How much do these games retail for used from EB? According to EBGames.com (same parent company as GameStop), the PS3 version of NCAA 08 is $19.99 (no 360 version and the prices are usually the same), the 360 version of NBA 2k8 is $26.99, and the 360 version of FIFA 08 is $44.99.

GameStop paid me $43, including a $10 bonus, for games they will turn around and sell for a grand total of $91.

This, ladies and gentlemen, is how $650 million of profit is made. Somehow, I can still justify it - I mean, those games were just lying around, right? Might as well get something new - but I still feel horrible knowing that I am nothing but $.50 profit on the dollar to GameStop.

Thursday, July 3, 2008

sports are cruel

Money makes the world go 'round.

Despite making no legitimate effort to find a solution in Seattle, Clay Bennett has weaseled a way out of the Key Arena lease for his ownership group and the Seattle SuperSonics will be no more starting next season.

Even though I'm a diehard Trail Blazers fan, I just can't be happy about this at all. Seattle has won a championship, the Sonics are the city's oldest sports franchise, and, oh yeah, there's stacks of evidence that Bennett's ownership group never attempted to reconcile their arena "problem." Never mind that Key Arena is less than 15 years old in its current incarnation (which is just older than Portland's Rose Garden, for what it's worth), and that it wouldn't take much to improve the arena to "current NBA standards," whatever those are.

I care, but it's frustrating. Sports are a business, and a rather expensive one at that. People want to make money from this. I get it. But after seeing the way Portland has turned around its franchise - namely, rebuilding ties to the community and not letting burned bridges stand in disrepair - and seeing Bennett and his set of flyover state carpetbaggers gleefully holding torches while they exit stage east, I can't help but get a bit frustrated by it all.

Oh well. I can rest assured knowing that, at the NBA owner's meeting vote back a couple months ago to let Bennett take the franchise to Oklahoma City, Portland owner Paul Allen was one of just two dissenting voices. The other? Mark Cuban. I guess my respect for the Mavericks' owner has gone up as well.

Goodbye, Sonics; I hope to see you again some day. And fuck you to whatever this franchise will be called from here on out. I hope they get a shitty nickname, it'll make them easier to hate.

Wednesday, June 18, 2008

Sony quoting Henry V? wtf?



Sony just took something really cool and bastardized it. The current PS3 ad (featuring Gran Turismo 5 Prologue, MGS4, and Little Big Planet, and placed above via YouTube) has a voiceover of the famous speech from Shakespeare's Henry V in the background.

I...I don't quite know what to make of it. It's an awesome speech - I loved it when I was in a performance of that play in high school - and I don't quite know whether to appreciate the reference, or feel ashamed that Sony's taken something I know well and bastardized it.

More tomorrow on the Pile of Shame.
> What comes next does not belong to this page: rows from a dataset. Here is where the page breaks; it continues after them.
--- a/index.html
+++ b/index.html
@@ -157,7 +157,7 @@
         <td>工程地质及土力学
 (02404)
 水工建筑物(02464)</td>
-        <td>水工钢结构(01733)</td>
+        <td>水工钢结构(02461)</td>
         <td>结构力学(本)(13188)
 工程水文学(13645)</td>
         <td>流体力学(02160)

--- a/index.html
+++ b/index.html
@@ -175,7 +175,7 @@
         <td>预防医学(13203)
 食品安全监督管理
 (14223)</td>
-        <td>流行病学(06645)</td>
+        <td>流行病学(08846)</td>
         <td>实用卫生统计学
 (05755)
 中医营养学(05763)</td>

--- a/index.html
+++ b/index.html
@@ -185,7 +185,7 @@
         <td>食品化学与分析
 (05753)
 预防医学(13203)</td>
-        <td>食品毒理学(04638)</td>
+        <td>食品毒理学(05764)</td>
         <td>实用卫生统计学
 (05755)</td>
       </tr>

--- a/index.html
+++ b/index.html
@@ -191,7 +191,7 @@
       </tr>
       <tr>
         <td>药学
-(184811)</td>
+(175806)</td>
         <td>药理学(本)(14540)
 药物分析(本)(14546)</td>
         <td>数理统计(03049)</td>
There's some headway, but not a lot, sadly.

Friday, June 13, 2008

The Finals are here

The Finals are here.


The Celtics have had NBA Finals expectations on their shoulders all year, and are now a game away from the title.
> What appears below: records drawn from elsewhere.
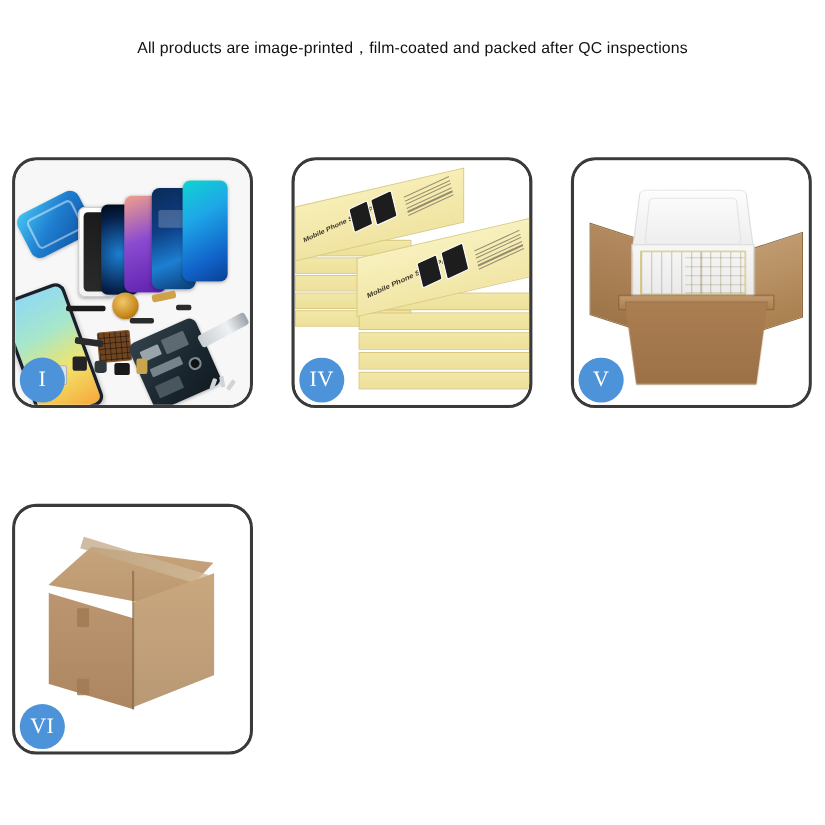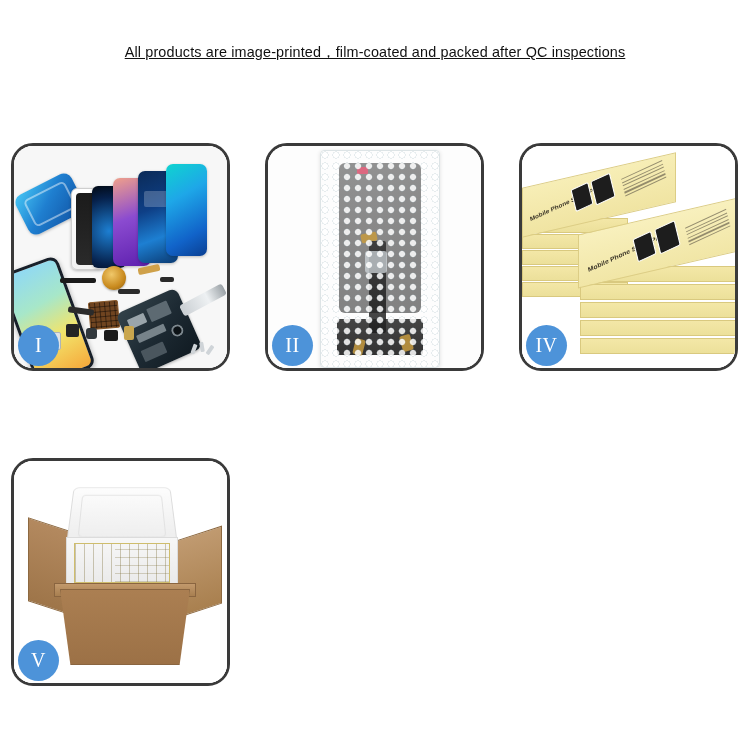--- a/index.html
+++ b/index.html
@@ -39,14 +39,12 @@
     white-space: nowrap;
   }
   .subtitle {
-    margin-top: 9px;
     font-family: "Liberation Sans", sans-serif;
     font-size: 14.4px;
     font-weight: 400;
     letter-spacing: 0.15px;
     color: #111;
     white-space: nowrap;
-    text-decoration: underline;
   }
 
   

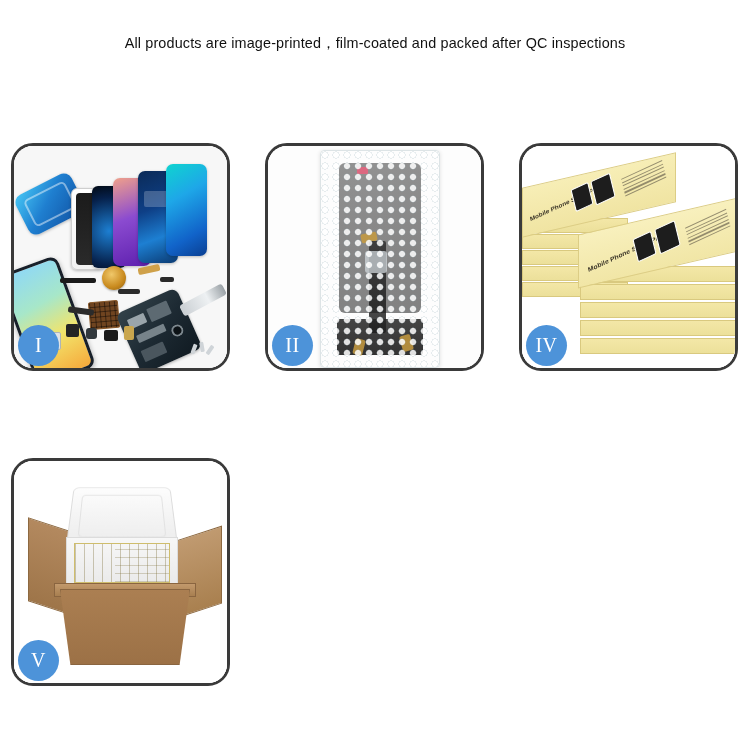--- a/index.html
+++ b/index.html
@@ -431,24 +431,6 @@
       <div class="badge">I</div>
     </div>
 
-    <div class="panel">
-      <div class="panel-inner">
-        <div class="scene2">
-          <div class="bubblebag">
-            <div class="lcd"></div>
-            <div class="pinktab"></div>
-            <div class="lcdgold g1"></div>
-            <div class="lcdflex"></div>
-            <div class="lcdconn"></div>
-            <div class="lcdbottom"></div>
-            <div class="lcdgold g2"></div>
-            <div class="lcdgold g3"></div>
-            <div class="bubbleoverlay"></div>
-          </div>
-        </div>
-      </div>
-      <div class="badge">II</div>
-    </div>
 
 
     <div class="panel">

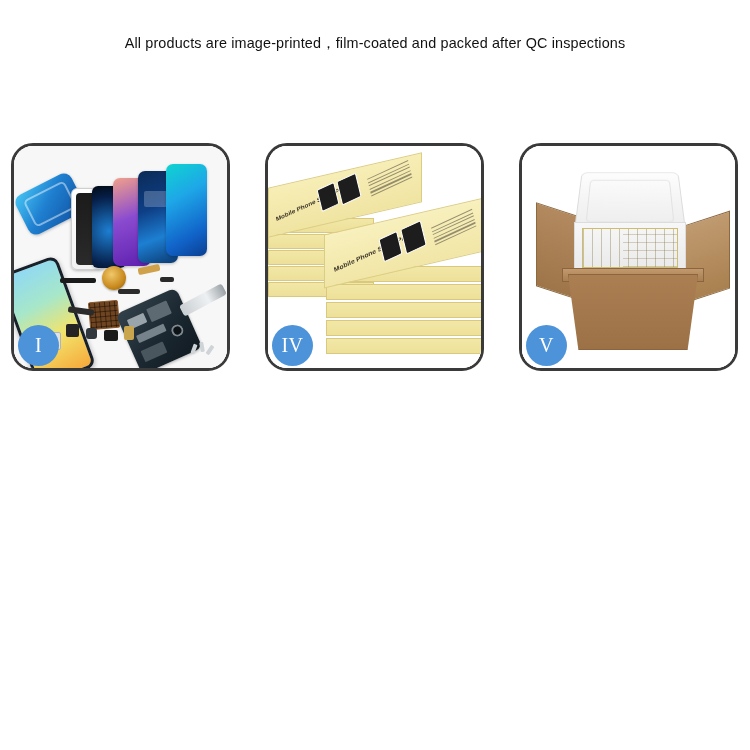--- a/index.html
+++ b/index.html
@@ -494,6 +494,20 @@
       <div class="badge">V</div>
     </div>
 
+    <div class="panel">
+      <div class="panel-inner">
+        <div class="scene6">
+          <div class="ctop"></div>
+          <div class="ctape"></div>
+          <div class="cfrontL"></div>
+          <div class="cfrontR"></div>
+          <div class="cedge"></div>
+          <div class="ctab t1"></div>
+          <div class="ctab t2"></div>
+        </div>
+      </div>
+      <div class="badge">VI</div>
+    </div>
 
   </div>
 </div>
The NBA got its wish - not just the two best teams in the regular season, the No. 1 seeds in the Eastern and Western Conferences meeting in the finals, but the league's two most storied franchises - the Los Angeles Lakers and Boston Celtics - meeting for the first time since 1987. Not since Bird, McHale and Parrish faced Magic, Worthy and the rest of the Showtime Lakers in the Boston Garden and the Forum in L.A. have these two met, and you always knew if they met up this season it would be wash of white-noise and hype leading to the games.
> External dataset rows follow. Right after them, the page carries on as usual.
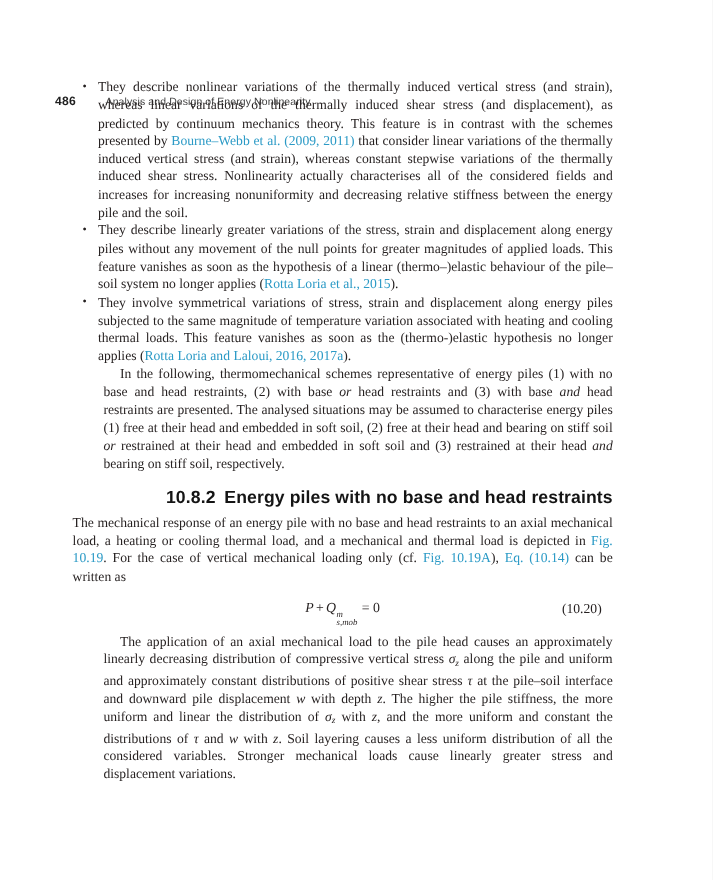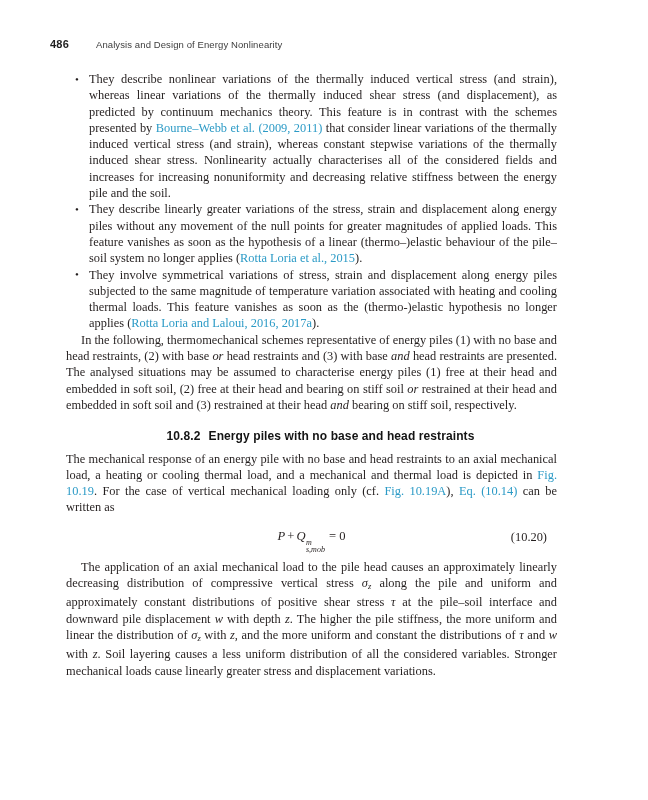--- a/index.html
+++ b/index.html
@@ -15,7 +15,7 @@
     font-family:"Liberation Sans", sans-serif;
     display:flex; align-items:baseline;
   }
-  .page-num { font-weight:700; font-size:11px; color:#1e1e1e; letter-spacing:0.2px; }
+  .page-num { font-weight:700; font-size:11px; color:#1e1e1e; letter-spacing:0.2px;margin-top:48px; }
   .running-title { font-size:9.5px; color:#3d3d3d; margin-left:27px; letter-spacing:0.1px; }
 
   

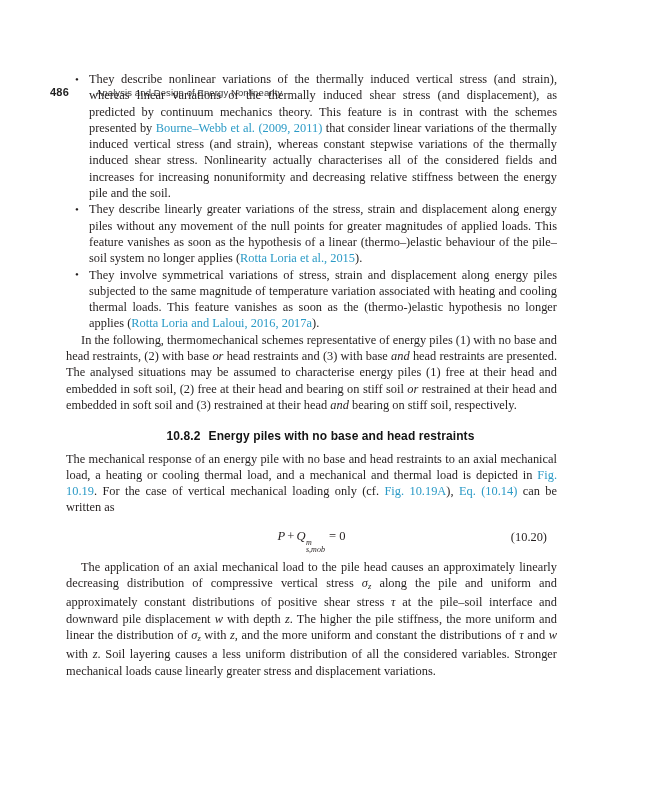--- a/index.html
+++ b/index.html
@@ -32,7 +32,7 @@
   }
 
   p.para { margin:0; }
-  p.para.first-indent { text-indent:15px; }
+  p.para.first-indent { text-indent:15px;margin-left:28px; }
 
   h2.section-heading {
     font-family:"Liberation Sans", sans-serif;

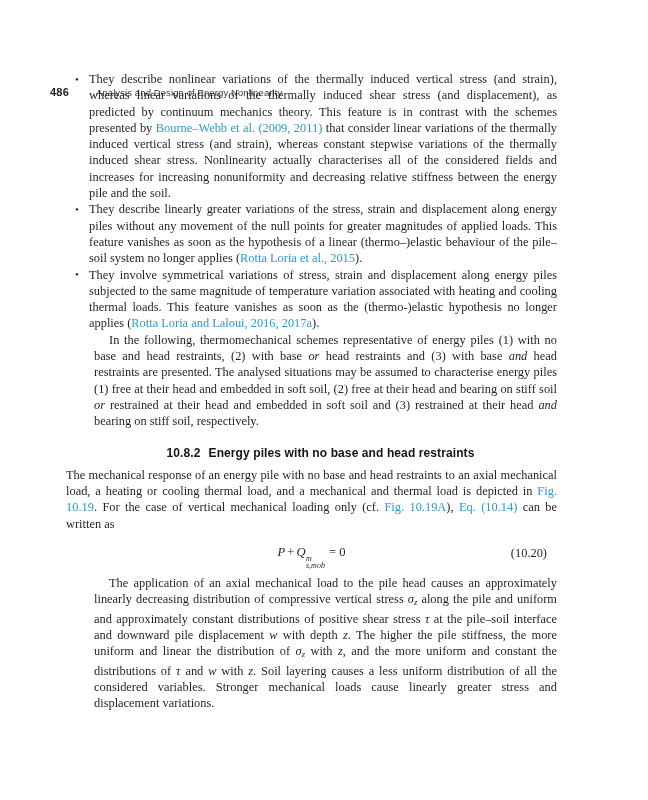--- a/index.html
+++ b/index.html
@@ -36,8 +36,8 @@
 
   h2.section-heading {
     font-family:"Liberation Sans", sans-serif;
-    font-size:12px; font-weight:700; color:#141414;
-    margin:15px 0 6px 18px; text-align:center; letter-spacing:0.1px;
+    font-size:16px; font-weight:700; color:#141414;
+    margin:15px 0 6px 18px; text-align:right; letter-spacing:0.1px;
   }
   .section-number { margin-right:8px; }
Two things are keeping this series from being great right now: One, the Lakers self-detonating when it counts the most (aside from their Game Three win back home in L.A., which they even almost choked away in the fourth quarter) and two, disgraced former referee Tim Donaghy has raised his ugly head and the NBA is now fighting a PR nightmare.

It's almost only fitting that as the NBA gets its dream finals, accusations are coming in that there might be somebody behind the scenes pulling strings. Donaghy has apparently accused the NBA of influencing the referees, who in turn are supposed to influence the outcomes of playoff series - to try and improve ratings, it would seem. The crux of some of this is around the Kings-Lakers Western Conference Finals in 2002, in which the Lakers won game six to take it to a seventh game, which they won en route to the title.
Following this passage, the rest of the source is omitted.